MEMORANDUM-DECISION AND ORDER I. INTRODUCTION Pro se plaintiff Jermell McLean brings this action against several officials at Franklin Correctional Facility (“Franklin C.F.”), asserting Eighth Amendment claims related to the alleged denial of his medical needs while he was incarcerated there. Dkt. No. 9 (“First Amended Complaint” or “FAC”).1 Defendants filed a combined motion for summary judgment and motion to dismiss. Dkt. Nos. 17 (“Motion”); 17-3 (“Tavernier Declaration”); 17-4 (“Seguin Declaration”); 20 (“Response”); 21 (“Reply”).
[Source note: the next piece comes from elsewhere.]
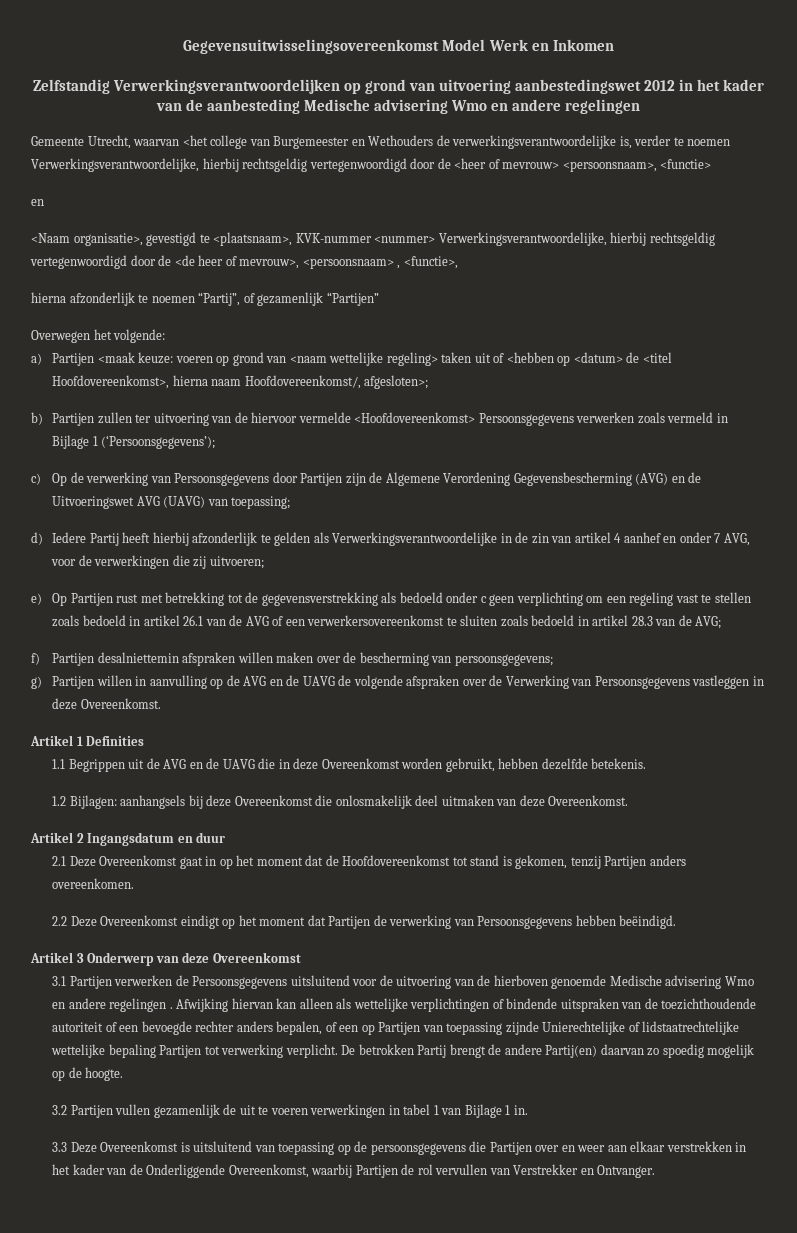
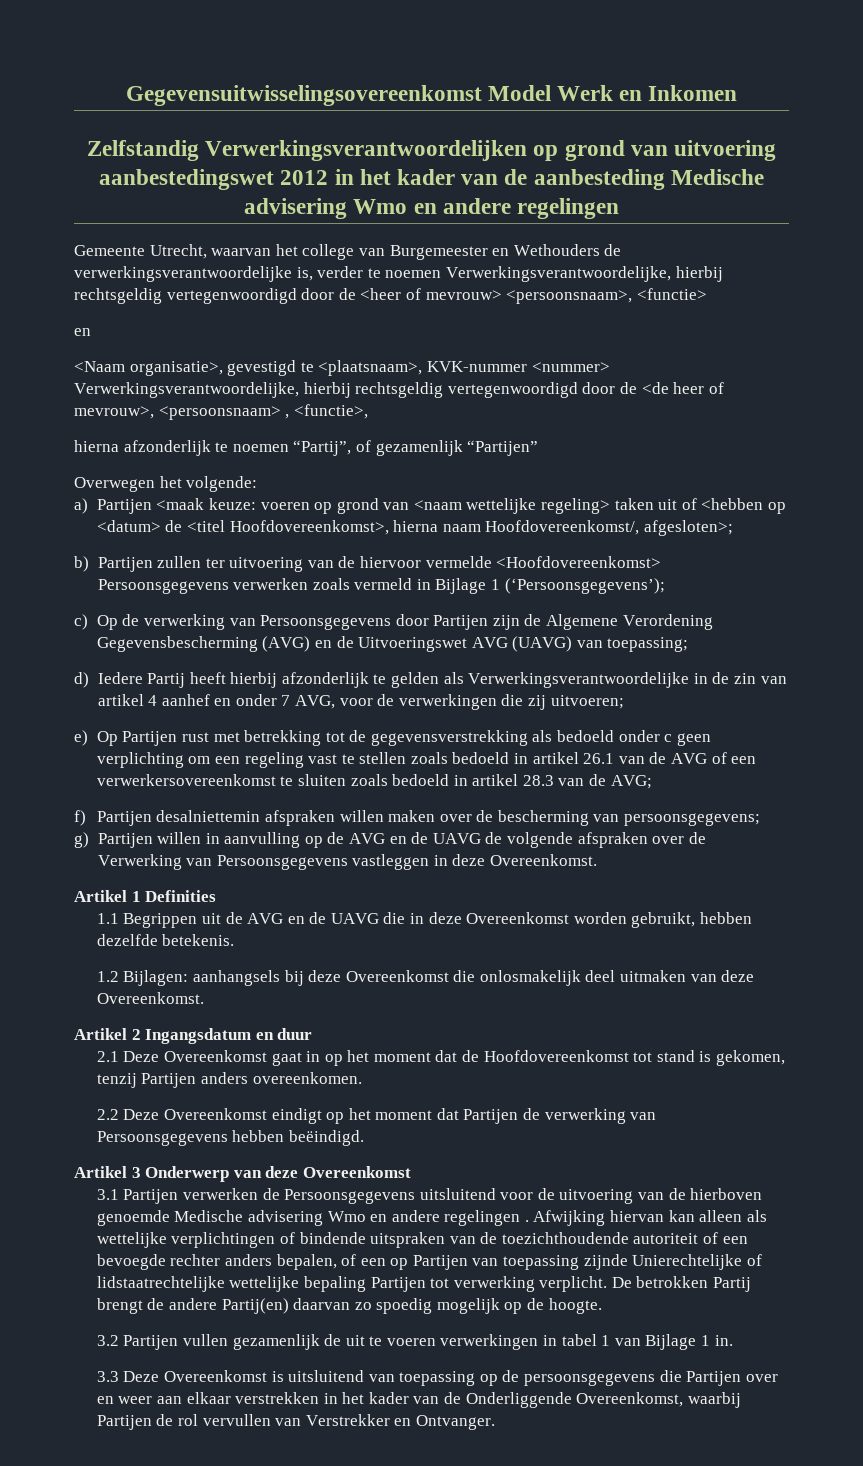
- Gemeente Utrecht, waarvan <het college van Burgemeester en Wethouders de verwerkingsverantwoordelijke is, verder te noemen Verwerkingsverantwoordelijke, hierbij rechtsgeldig vertegenwoordigd door de <heer of mevrouw> <persoonsnaam>, <functie>
+ Gemeente Utrecht, waarvan het college van Burgemeester en Wethouders de verwerkingsverantwoordelijke is, verder te noemen Verwerkingsverantwoordelijke, hierbij rechtsgeldig vertegenwoordigd door de <heer of mevrouw> <persoonsnaam>, <functie>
In a Report-Recommendation issued on August 5, 2020, the Honorable Andrew T. Baxter, United States Magistrate Judge, granted Defendants’ motion for summary judgment on exhaustion grounds, while also reaching the substance of Plaintiff’s claim against Defendant Darwin LaClair, dismissing it for failure to state a claim. Dkt. No. 22 (“Report-Recommendation”). Plaintiff filed objections. Dkt. No. 23 (“Objections”). For the reasons that follow, the Court rejects the Report-Recommendation with respect to exhaustion, while adopting its conclusion regarding Plaintiff’s claim against LaClair.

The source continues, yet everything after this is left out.